The biggest giants of technology will once again be in the seat of Congress this week, facing hearings on antitrust and Facebook. Pound currency. However, in each case, the real question they will face is whether the government of the United States should increase its efforts to regulate them.
The hearings, held on Capitol Hill, have academic degrees such as "Online Platforms and Market Power, Part 2: Innovation and Entrepreneurship." That, scheduled for Tuesday with the Judicial Committee of the House of Representatives, is to discuss antitrust issues with representatives of Amazon, Apple, Facebook and Google. Meanwhile, the Senate Banking Committee will hold a hearing called "Examine digital currency proposed on Facebook and data privacy considerations" to analyze the Libra currency of the social network that the company expects to change the way it we do the daily purchases.
These audiences represent the latest in constantly evolving dance between technology giants and legislators on the Capitol, one that is fast becoming a problem in the next US presidential race. What is at stake is how the government will regulate the technology industry, which has become one of the largest and most powerful groups in the world. Amazon and Apple are worth almost a trillion dollars, while Google and Facebook attract audiences that add up to billions.
For decades, the scandalous companies of Silicon Valley represented the new American dream, creating multi-million dollar companies at a great moment. But the last couple of years has brought a constant flow of corporate scandal and embezzlement.
Facebook and Google have struggled with questions about privacy, freedom of expression and electoral interference. Meanwhile, Amazon and Apple have grown so much and are so powerful that some lawmakers say they have become monopolies that need to be divided.
Regulators have already begun issuing record fines to companies, including a, and the Federal Trade Commission of the United States expects this year.
However, that has not been enough to satisfy many politicians. President Donald Trump, who has used social media to change the political world, has become one of the noisiest critics in the industry.
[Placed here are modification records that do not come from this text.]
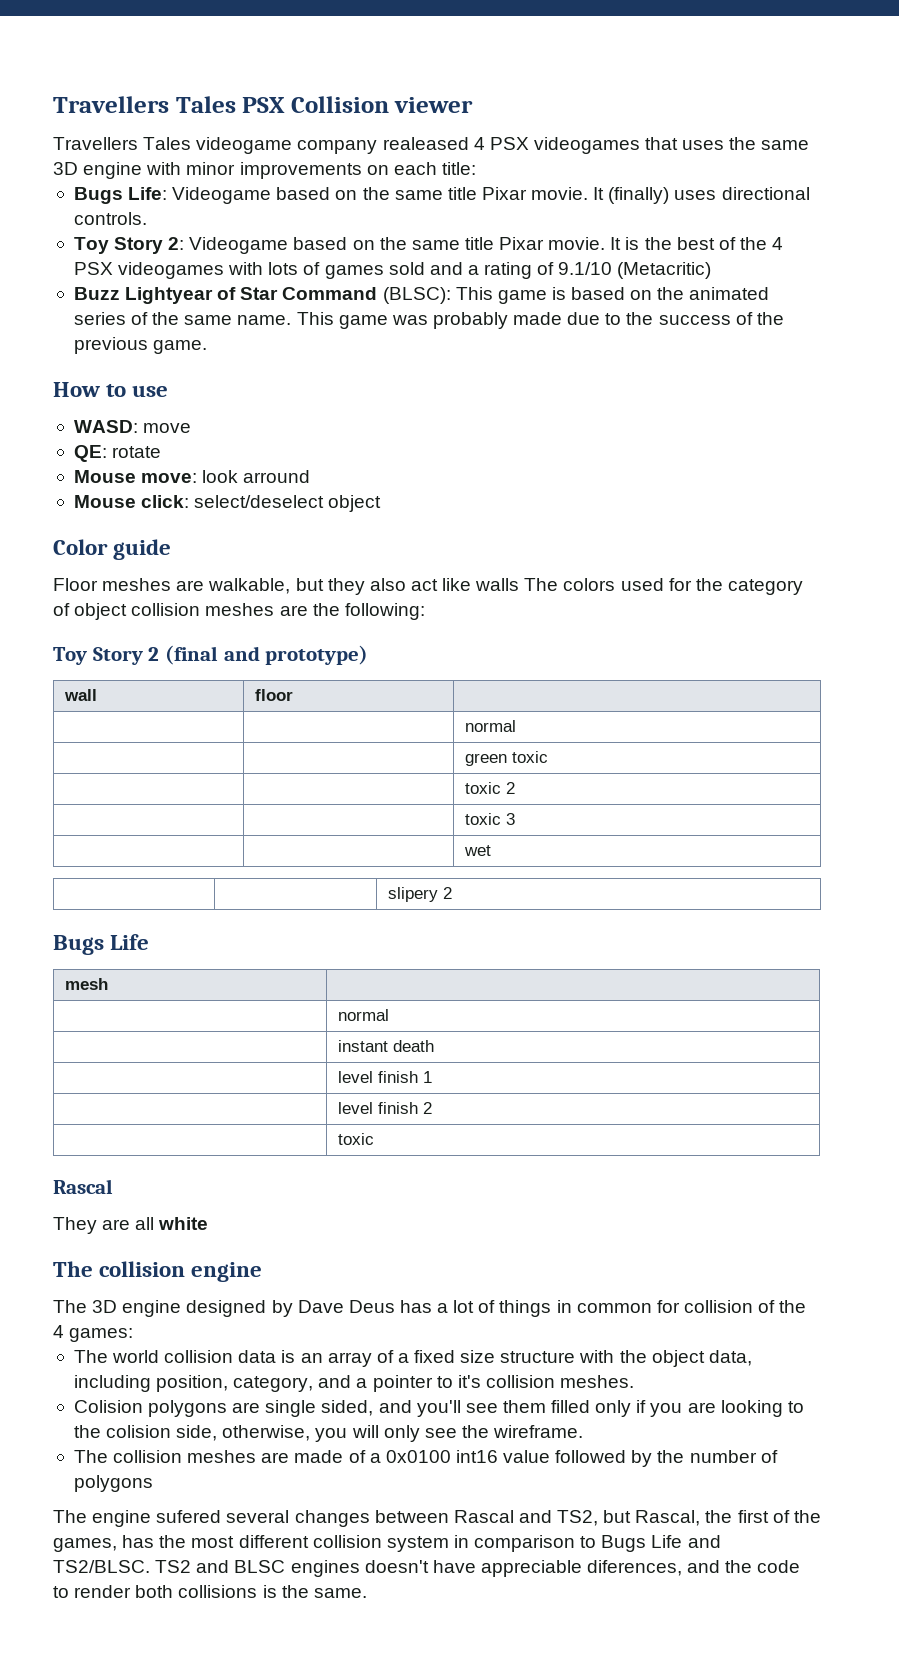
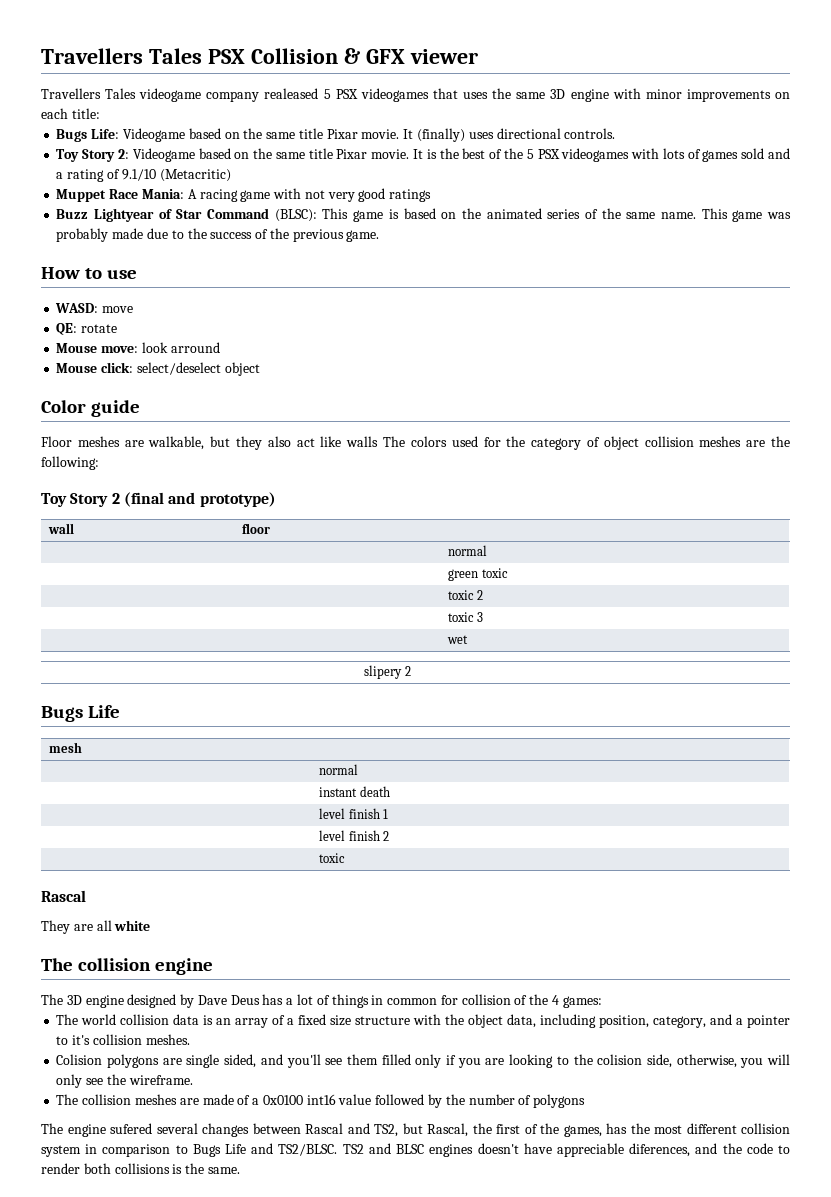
(389, 104) none -> [343,48,405,64] & GFX
[473,137,485,150] 4 -> [323,89,331,99] 5
[772,237,784,250] 4 -> [526,149,534,159] 5
(712, 270) none -> [56,188,432,202] // Muppet Race Mania: A racing game with not very good ratings

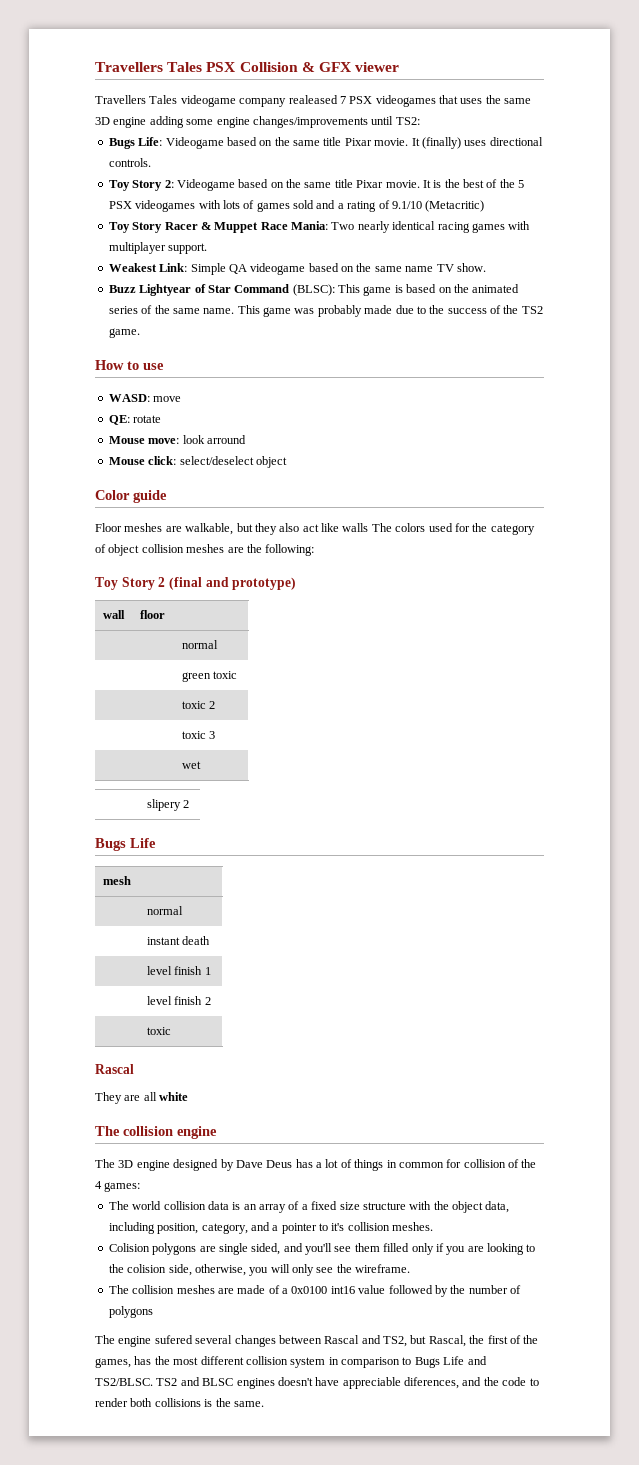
[323,89,331,99] 5 -> [339,96,346,104] 7
[612,88,791,102] [41,108,100,119] with minor improvements on each title: -> [149,116,420,128] adding some engine changes/improvements until TS2:
[56,188,432,202] Muppet Race Mania: A racing game with not very good ratings -> [108,221,531,233] [108,242,208,254] [108,263,486,275] Toy Story Racer & Muppet Race Mania: Two nearly identical racing games with multiplayer support. // Weakest Link: Simple QA videogame based on the same name TV show.
[292,229,344,242] previous -> [521,306,543,314] TS2

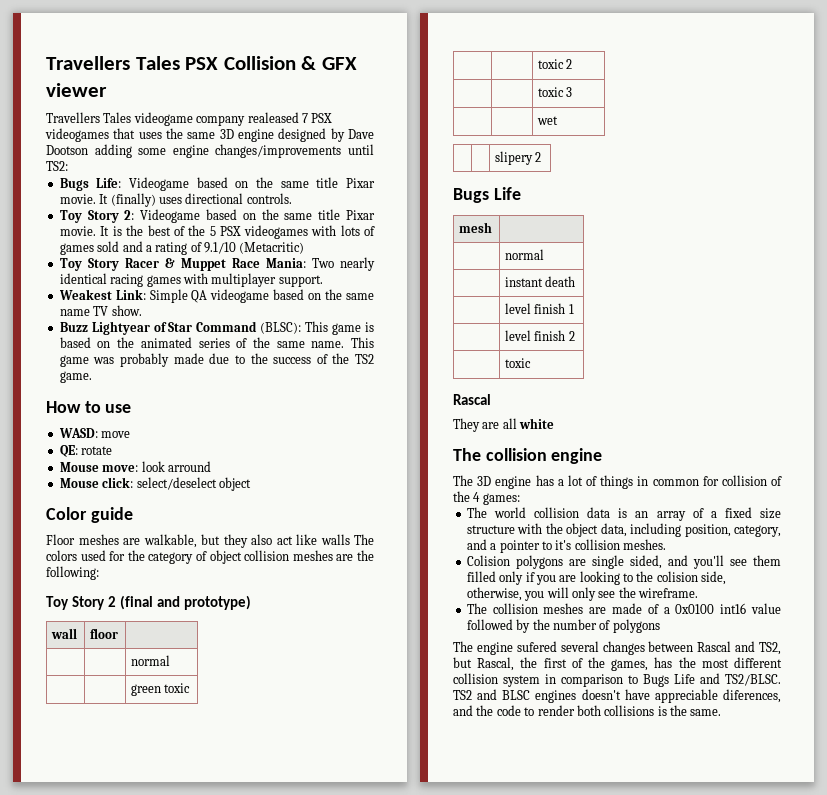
(147, 122) none -> [278,128,374,142] [46,145,88,155] designed by Dave Dootson
[173,1159,293,1171] designed by Dave Deus -> (532, 482) none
"This new technology is so powerful and so important, and should be used fairly," he said last week at a social media summit with conservative allies.
Facebook and Google did not respond to requests for comments. Representatives of Amazon and Apple referredarguing against concerns about anti-competitive practices.
There is no clear answer
The proposed solutions are as varied as those faced by technology companies. Some, such as Virginia Democratic Senator Mark Warner, have proposed legislation on data portability and privacy, as well as a bill to force greater transparency with respect to political announcements. Others, such as Republican Senator Ted Cruz of Texas, convened hearings on censorship and argued that technology companies should be regulated differently due to concerns about the perception of political bias.
Then there is Libra's cryptocurrency on Facebook, which adds a new wrinkle for lawmakers to consider. Trump has already called Libra and Bitcoin, saying that their value "is highly volatile and based on air."
The large number of issues is the reason why, despite all this scandal and pressure, legislators have reached a small agreement on how to move forward.
All they seem to agree so far is that something must be done.
"The big technology companies of today have [too much power over] our economy, our society and our democracy, "Massachusetts senator Elizabeth Warren, a Democratic and presidential candidate, wrote in March.
"In almost every respect, the giant technology companies are bigger and more powerful than Standard Oil was when it broke, they are larger and more powerful than AT & T when it broke," Cruz said during an April hearing.
The great question
This week's hearings will be particularly thorny because each of them will address concerns about the perceived monopolistic actions of technology.
Warren has argued, for example, that technology companies have grown so much that competition has become more difficult, tilting "the playing field against everyone else." Trump and Cruz, meanwhile, have focused on concerns about freedom of expression.
But none of these arguments touches what historically the government looks at competition issues: prices that harm consumers.
Amazon is criticized for often underestimating competition in price, while prices in Apple's App Store are similar to those in the Google competition platform. Meanwhile, Facebook and Google are mainly known for offering free services such as Instagram, WhatsApp Messenger and Google Maps.
"What is antitrust violation when something is free?" said David Balto, former policy director of the Federal Trade Commission. He worked on the team that accused Microsoft of monopolistic practices two decades ago (a judge agreed, but the company escaped a break).
That has not stopped the chorus against technology from growing stronger. Almost every one of the more than two dozen of the top Democratic candidates for the presidency has said that the technology should be analyzed more closely.
That includes Senator Bernie Sanders of Vermont, who told The New York Times earlier this year: "Public policy is far behind the explosion of technology, which is really one of the weaknesses of where we are now as a country".